Budgets and certifications, sleeper calculus
Budgets remain in the Goldilocks zone. Most of the films above will stay under the $40 to $50 million threshold, with many far below. That allows for broad premium screen use without needing superhero-level volume to break even. The most likely R ratings include Evil Dead Burn, Werwulf, and possibly Resident Evil depending on the final cut. Scream 7, Insidious, and SOULM8TE can plausibly land PG-13 to maximize reach, though each franchise has toggled between ratings in the past. Specialty plays tend to lean R to preserve tone and intensity.
The stealth-hit search continues in Q1, where lean-budget genre can own weekends with minimal competition, and again in late summer, where horror often becomes the conversation when tentpoles tire. The 2026 slate is set up to use those gaps.
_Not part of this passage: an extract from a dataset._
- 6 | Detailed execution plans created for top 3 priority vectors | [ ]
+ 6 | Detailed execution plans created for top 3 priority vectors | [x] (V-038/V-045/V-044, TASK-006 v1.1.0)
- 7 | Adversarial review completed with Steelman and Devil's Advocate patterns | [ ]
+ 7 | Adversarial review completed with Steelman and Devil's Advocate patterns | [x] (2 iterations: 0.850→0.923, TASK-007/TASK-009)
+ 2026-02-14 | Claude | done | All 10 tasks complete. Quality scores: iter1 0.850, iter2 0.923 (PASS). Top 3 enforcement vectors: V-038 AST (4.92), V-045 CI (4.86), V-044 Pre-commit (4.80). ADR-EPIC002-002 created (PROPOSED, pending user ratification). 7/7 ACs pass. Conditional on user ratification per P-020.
January could easily deliver the first stealth overachiever of the year, and August into September gives Sony an avenue to hold screens with back-to-back supernatural IP while still leaving room for an indie breakout.
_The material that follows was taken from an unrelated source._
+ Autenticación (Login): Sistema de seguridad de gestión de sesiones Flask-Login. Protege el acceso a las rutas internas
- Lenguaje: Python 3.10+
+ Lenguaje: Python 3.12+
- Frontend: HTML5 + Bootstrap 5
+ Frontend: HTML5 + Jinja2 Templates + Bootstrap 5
Internationally, brand recognition helps Resident Evil, Evil Dead, and Scream travel, while 28 Years Later benefits from a British setting and returning talent. Werwulf and The Mummy will lean on auteur and classic-monster awareness abroad. Streamers will amplify the tail, with copyright pickups boosting Universal’s slate and Shudder driving evangelism for Cineverse titles. Forecast a healthy PVOD window broadly, since horror fans have shown a willingness to pay for convenience after an opening weekend, especially when word of mouth is strong.
How the viewing year plays
From a moviegoer’s perspective, the 2026 horror year offers beat and breadth. January is a spread, February delivers a legacy slasher, April returns a Universal monster, May and June provide a one-two spectral pairing for date nights and group outings, July goes red-band, August and September keep the supernatural momentum, October turns into a Jordan Peele event, and December invites a icy, literate nightmare. That is how you sustain conversation and attendance without cannibalizing your own titles. The pattern also supports social campaigns that can scale over time, using earlier releases to condition the audience for bigger plays in the fall.
Exhibitors appreciate the spacing. Horror delivers Thursday preview surges, smart allocations, and strong PLF uptake when the creative supports it. The 2026 slate has at least three titles that can command PLF, with The Mummy, Evil Dead Burn, and Werwulf all showcasing dimensionality, sound, and camera work that benefit from larger formats. The calendar also leaves room for specialty platformers to open in New York and Los Angeles, build reviews, and slide into national conversation as the fall progresses.
2026 Shapes Up Strong
Calendars slide. Ratings change. Casts refresh. But the spine of 2026 horror is firm. There is name recognition where it counts, filmmaker vision where it matters, and a calendar that shows studios get how and when audiences want scares. The awards and festival pipeline into 2027 will come into focus once the fall festivals lock, and it would not be surprising to see at least one eleventh-hour specialty buy join the party. For now, the job is simple, cut sharp trailers, keep the curtain closed, and let the gasps sell the seats.